§ REQUIREMENT
Nothing but the line containing "[86,539,207,552] _syrxactionapi→ ->" and the lines after it in the entries below should appear, each repeated exactly.

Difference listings

####################

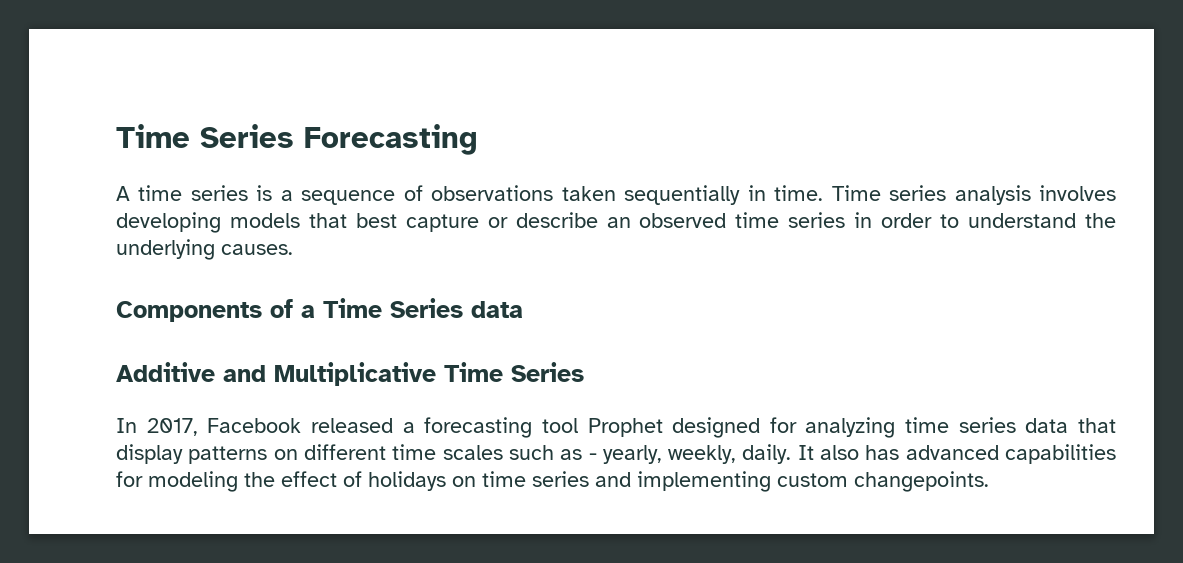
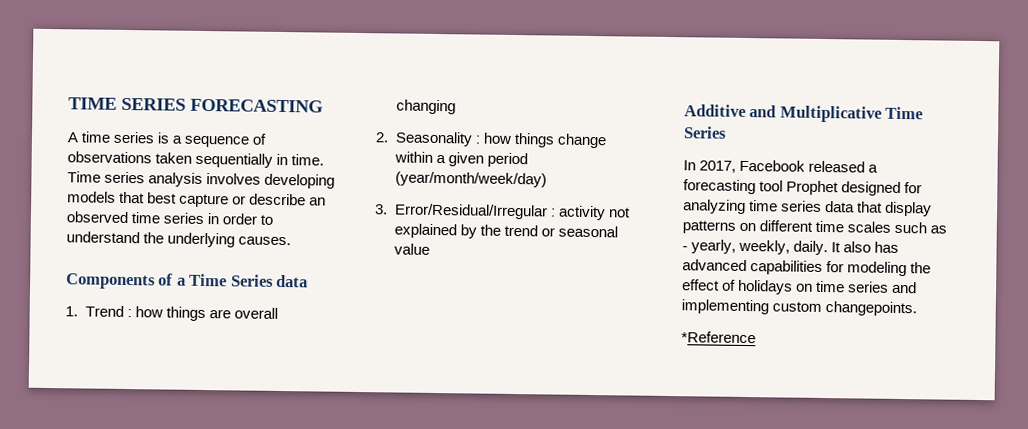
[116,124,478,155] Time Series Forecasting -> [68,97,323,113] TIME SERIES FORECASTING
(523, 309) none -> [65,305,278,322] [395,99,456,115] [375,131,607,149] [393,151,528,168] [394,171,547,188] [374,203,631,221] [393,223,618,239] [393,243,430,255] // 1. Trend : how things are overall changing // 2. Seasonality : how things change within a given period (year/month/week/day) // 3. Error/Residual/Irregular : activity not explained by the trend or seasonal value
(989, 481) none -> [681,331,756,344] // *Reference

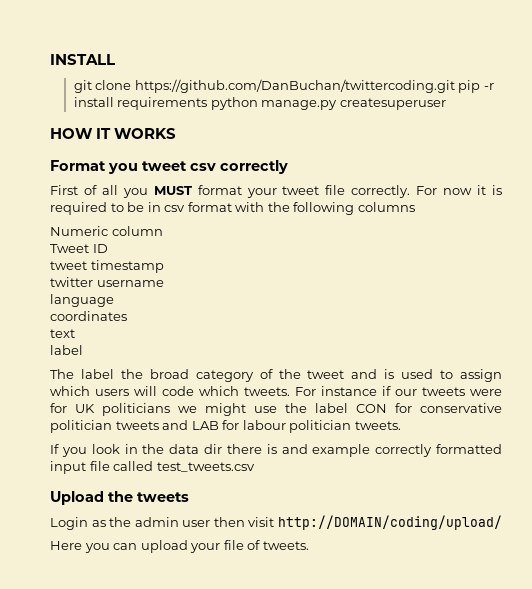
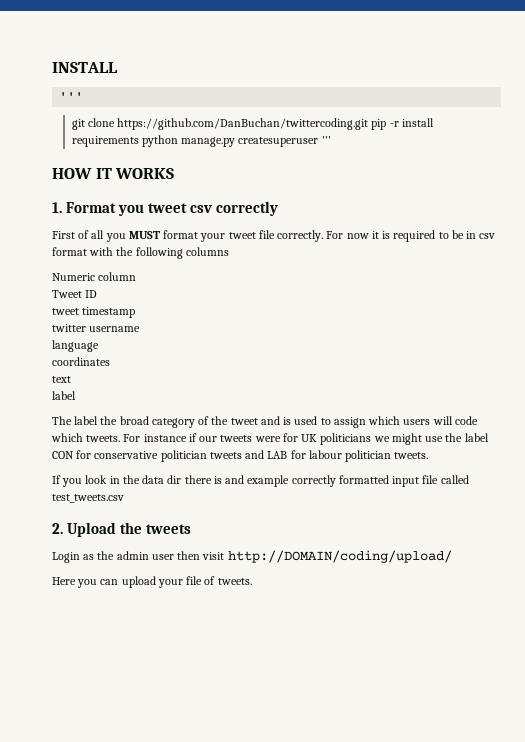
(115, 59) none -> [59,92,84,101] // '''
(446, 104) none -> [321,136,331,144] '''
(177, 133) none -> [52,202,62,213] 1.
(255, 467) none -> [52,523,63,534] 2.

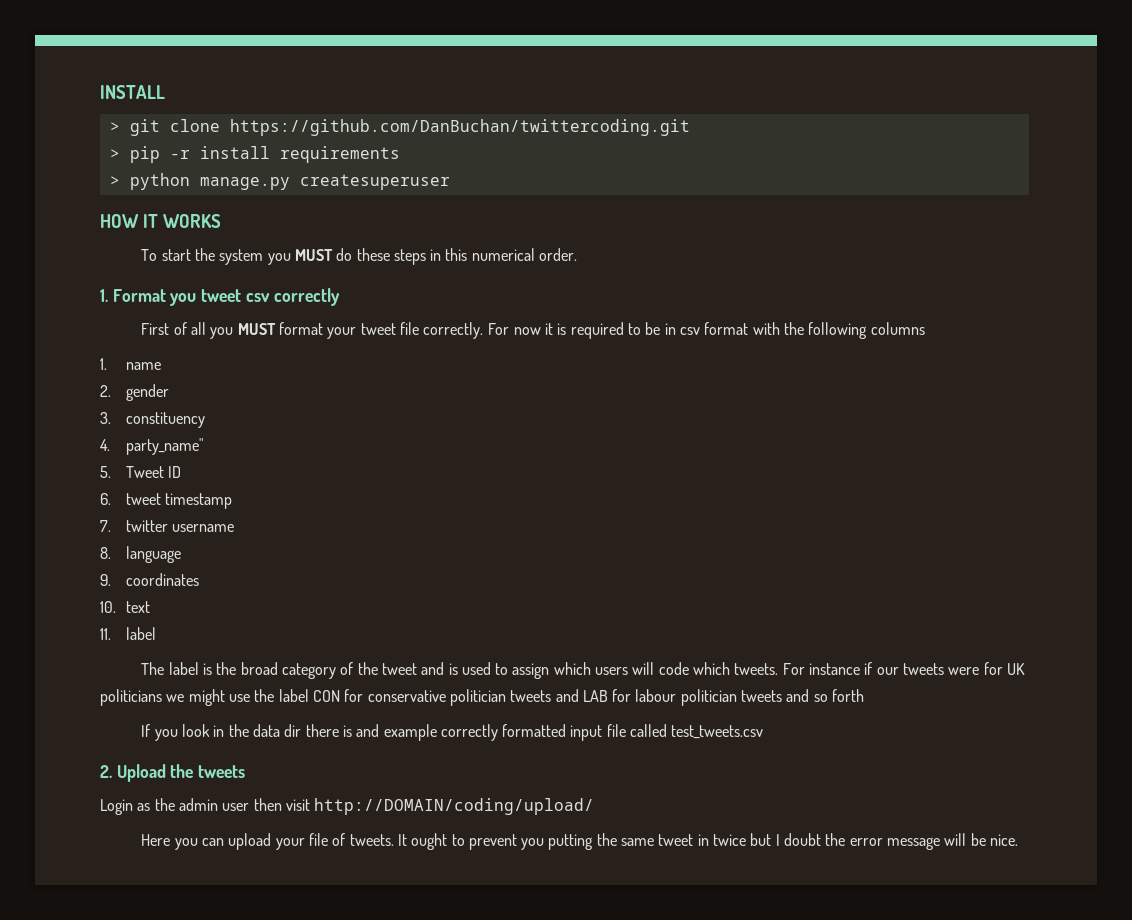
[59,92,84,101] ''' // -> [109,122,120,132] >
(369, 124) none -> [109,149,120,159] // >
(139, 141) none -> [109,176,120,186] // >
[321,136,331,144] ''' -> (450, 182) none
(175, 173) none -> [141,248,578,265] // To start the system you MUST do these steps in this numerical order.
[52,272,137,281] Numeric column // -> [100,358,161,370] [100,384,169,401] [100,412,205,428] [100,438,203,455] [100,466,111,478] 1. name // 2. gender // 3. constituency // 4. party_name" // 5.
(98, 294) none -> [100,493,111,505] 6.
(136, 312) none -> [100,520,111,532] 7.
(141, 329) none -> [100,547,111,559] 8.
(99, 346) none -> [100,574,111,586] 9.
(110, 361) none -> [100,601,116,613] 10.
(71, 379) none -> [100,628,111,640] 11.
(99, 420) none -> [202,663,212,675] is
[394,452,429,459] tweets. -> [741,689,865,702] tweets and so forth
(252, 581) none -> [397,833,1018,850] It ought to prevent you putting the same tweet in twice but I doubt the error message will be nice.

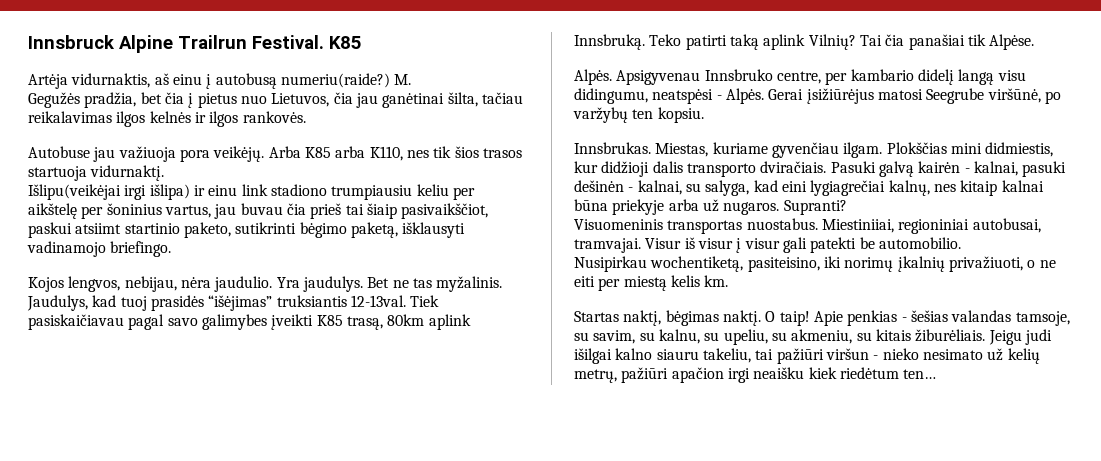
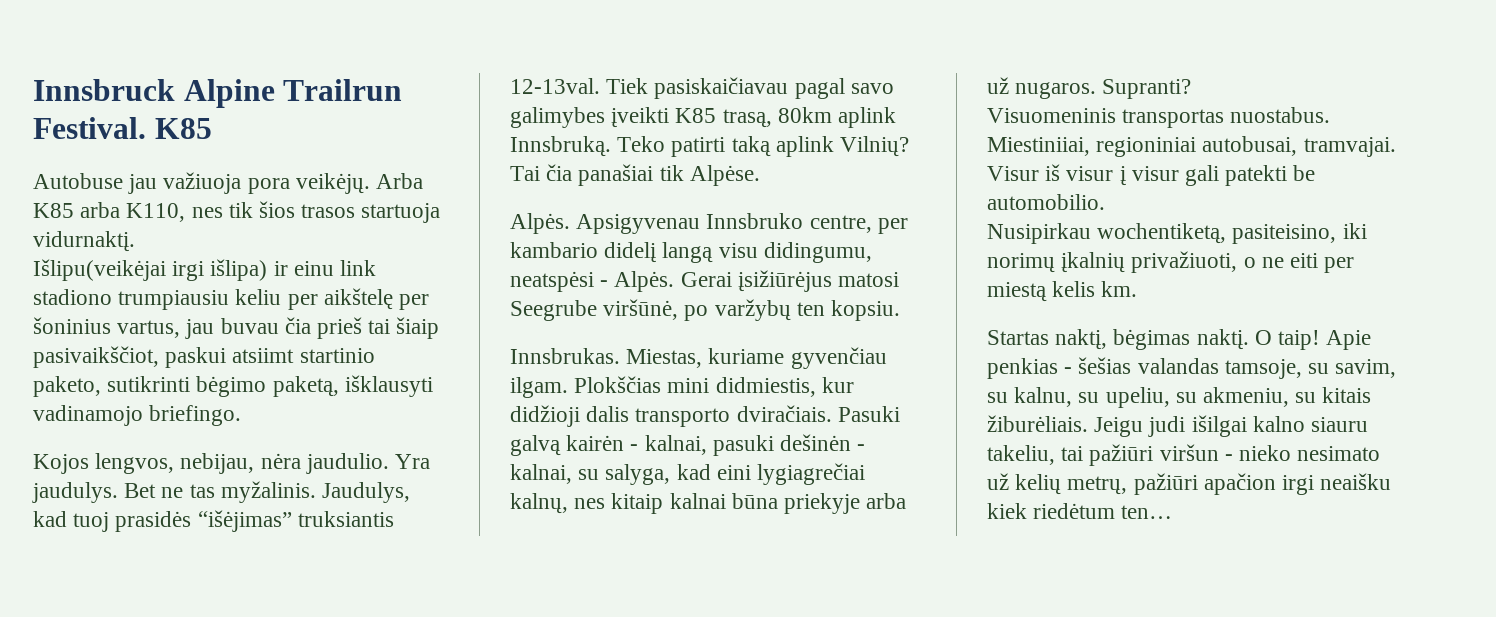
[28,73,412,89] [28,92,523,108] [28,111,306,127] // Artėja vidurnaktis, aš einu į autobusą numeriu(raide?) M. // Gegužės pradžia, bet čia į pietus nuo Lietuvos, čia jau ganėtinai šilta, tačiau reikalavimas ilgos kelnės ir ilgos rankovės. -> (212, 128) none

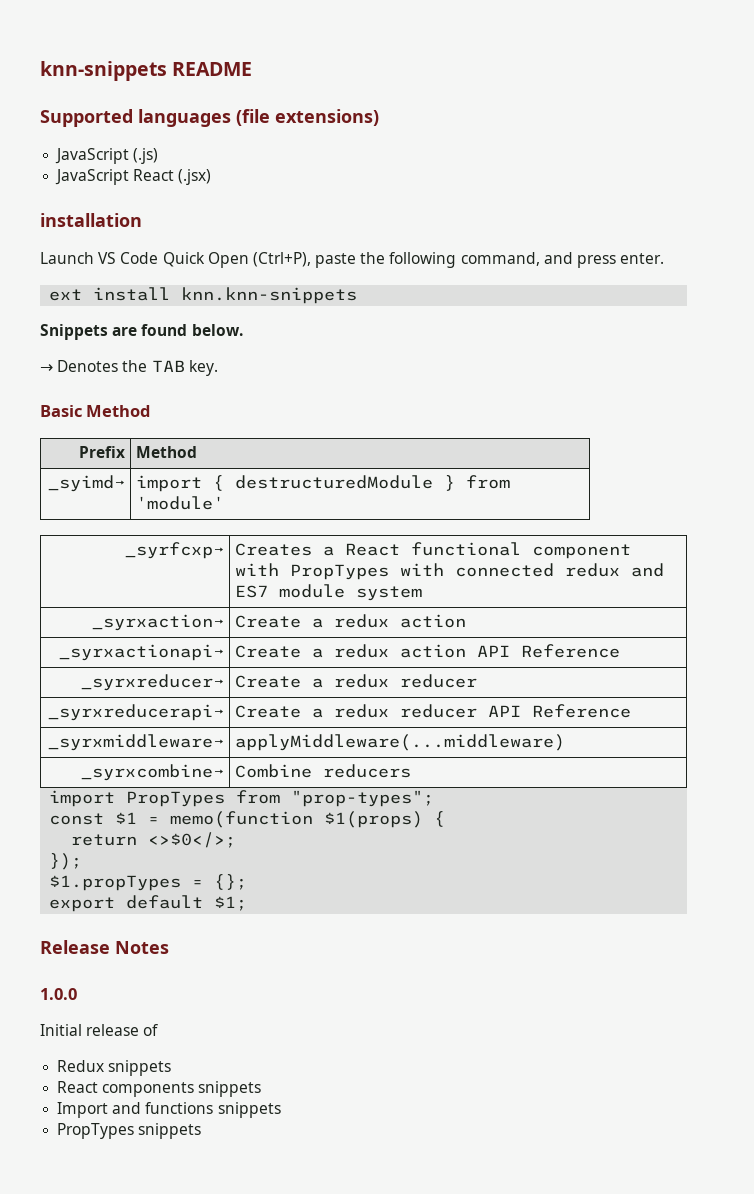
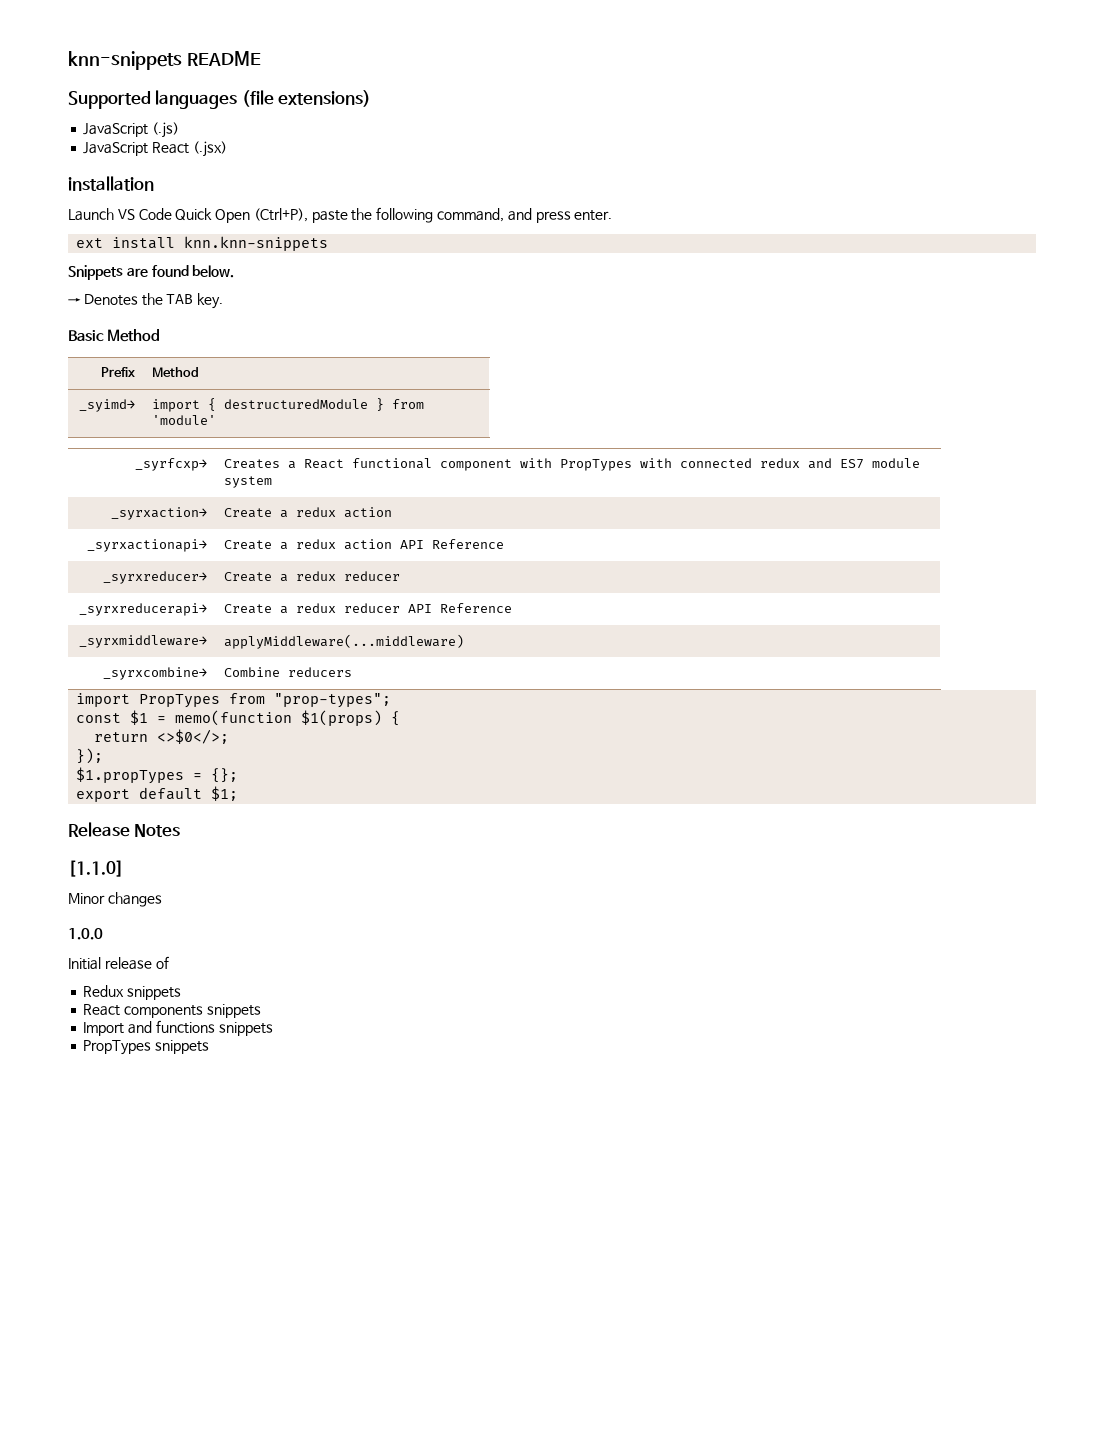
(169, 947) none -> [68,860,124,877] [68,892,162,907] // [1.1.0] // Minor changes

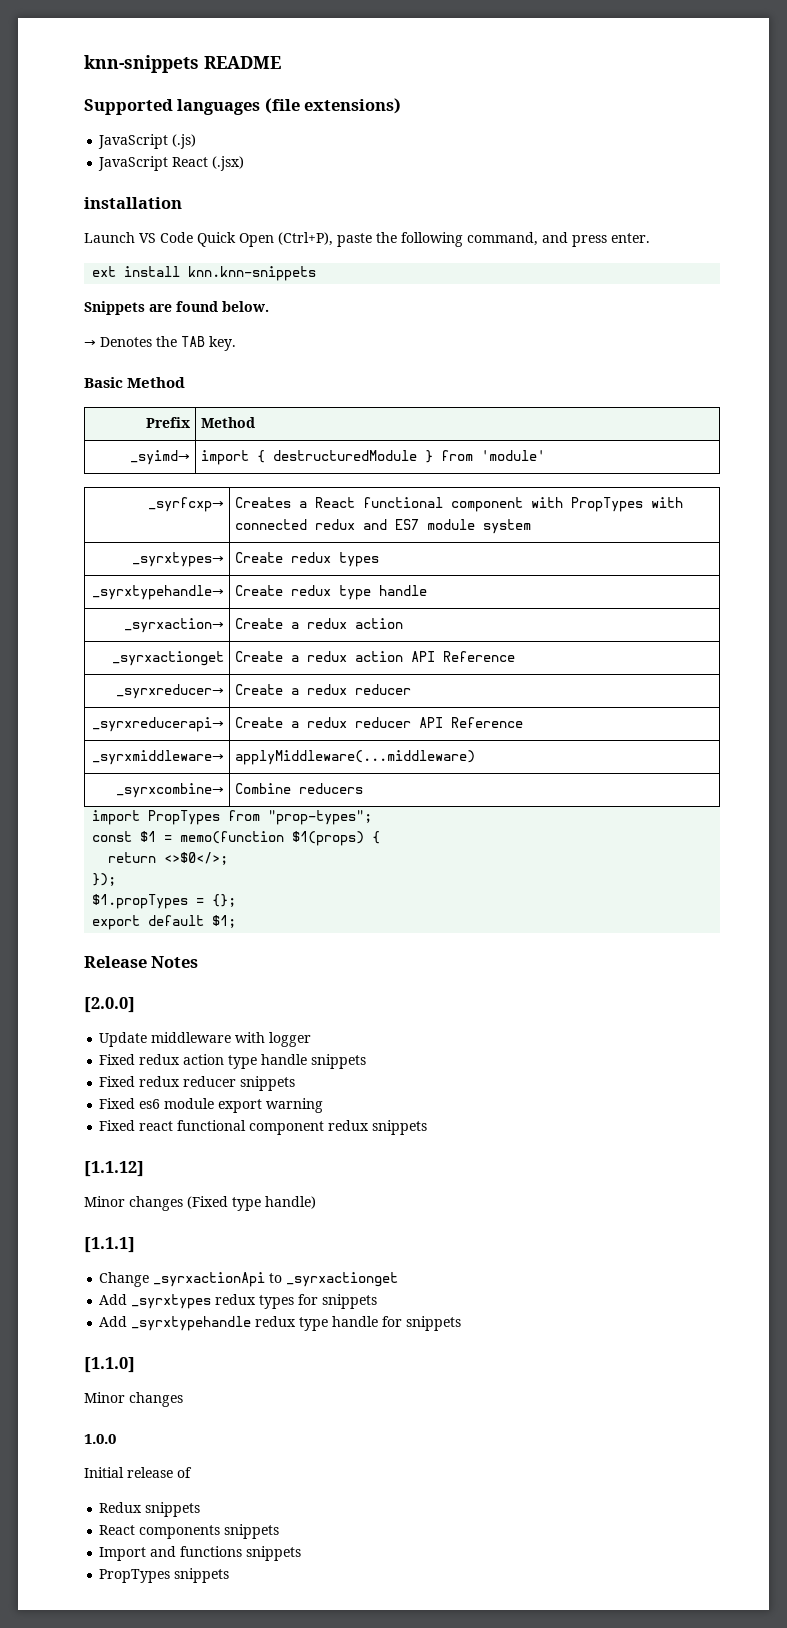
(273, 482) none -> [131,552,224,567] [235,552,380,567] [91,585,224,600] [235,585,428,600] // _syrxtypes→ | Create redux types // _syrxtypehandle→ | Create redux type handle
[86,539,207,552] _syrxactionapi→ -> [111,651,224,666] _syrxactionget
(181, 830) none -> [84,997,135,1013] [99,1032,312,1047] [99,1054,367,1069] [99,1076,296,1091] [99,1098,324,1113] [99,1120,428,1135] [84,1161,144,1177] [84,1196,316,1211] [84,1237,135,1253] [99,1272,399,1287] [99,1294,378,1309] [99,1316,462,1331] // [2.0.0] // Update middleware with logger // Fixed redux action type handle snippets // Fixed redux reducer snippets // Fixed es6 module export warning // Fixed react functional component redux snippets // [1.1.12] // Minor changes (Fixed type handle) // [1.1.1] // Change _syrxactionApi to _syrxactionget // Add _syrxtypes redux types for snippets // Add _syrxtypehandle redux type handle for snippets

####################

§ SOLUTION FOR THIS PROBLEM
[86,539,207,552] _syrxactionapi→ -> [111,651,224,666] _syrxactionget
(181, 830) none -> [84,997,135,1013] [99,1032,312,1047] [99,1054,367,1069] [99,1076,296,1091] [99,1098,324,1113] [99,1120,428,1135] [84,1161,144,1177] [84,1196,316,1211] [84,1237,135,1253] [99,1272,399,1287] [99,1294,378,1309] [99,1316,462,1331] // [2.0.0] // Update middleware with logger // Fixed redux action type handle snippets // Fixed redux reducer snippets // Fixed es6 module export warning // Fixed react functional component redux snippets // [1.1.12] // Minor changes (Fixed type handle) // [1.1.1] // Change _syrxactionApi to _syrxactionget // Add _syrxtypes redux types for snippets // Add _syrxtypehandle redux type handle for snippets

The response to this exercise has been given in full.